Creating a New Jerusalem
Our reading from Isaiah today comes from a time shortly after the Israelites returned from their seventy year exile in Babylon. You can imagine the scene of Jerusalem rebuilding after fifty thousand people return to a dusty and devastated city. King Cyrus of Persia allowed the Israelites to return to their homeland and he even sent laborers to help rebuild the city. The Jews had adapted well under Persian rule and Persian culture. Some had intermarried. Some had taken Persian names. Some retained their ancient faith while others had fallen away. Upon return to Jerusalem these thousands of industrious people set up new lives. Merchants, farmers, capitalists and priests all very busy with their commercial lives while trying to recollect just how they should live under the Jewish law of the Torah.
In the midst of tremendous economic, social and religious recovery and just when they thought they had things going well for them enters the prophet Isaiah. No more gloom and doom this time. Instead Isaiah heralds a series of unforeseen reversals for the people of Israel. God's people were experiencing a disconnection between the way their life was in Babylon and when they returned to Jerusalem versus the way God intends for them to live. Thus Isaiah says "the former things shall not be remembered... but be glad and rejoice forever in what God is creating."
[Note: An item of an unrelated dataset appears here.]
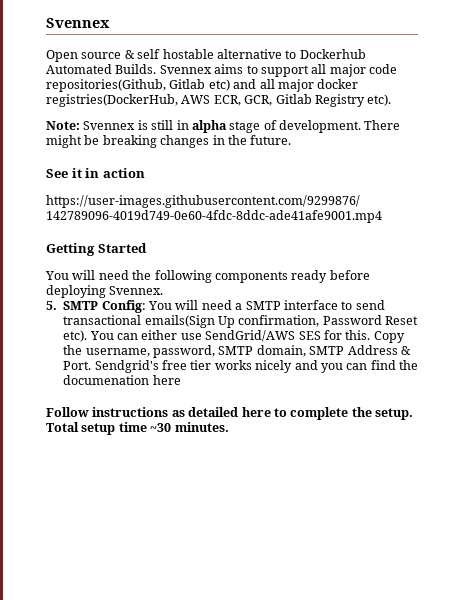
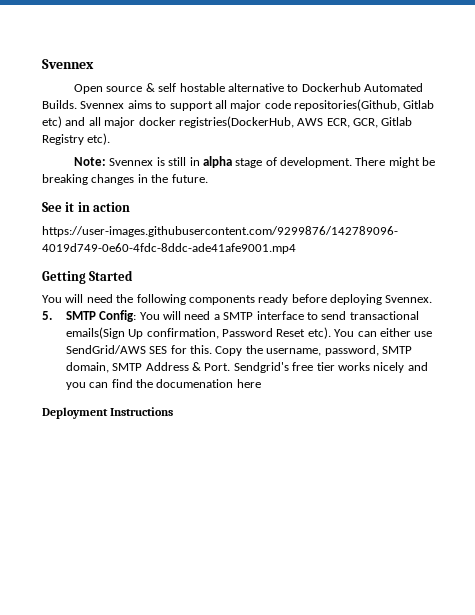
[46,407,413,420] [46,422,229,435] Follow instructions as detailed here to complete the setup. Total setup time ~30 minutes. -> [42,407,174,419] Deployment Instructions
A close reading of Isaiah 65 reveals that the word translated as "create" is used throughout the Hebrew Bible ONLY in the context of God doing the creating. In other words ONLY God will create Jerusalem as a joy and its people as a delight. There is a second component to this idea of divine creation. First let's recap the situation. Thousands of Jews return to Jerusalem along with a force of engineers and laborers to help rebuild. They set about doing all the things they think they should be doing. They begin to wrestle with t ...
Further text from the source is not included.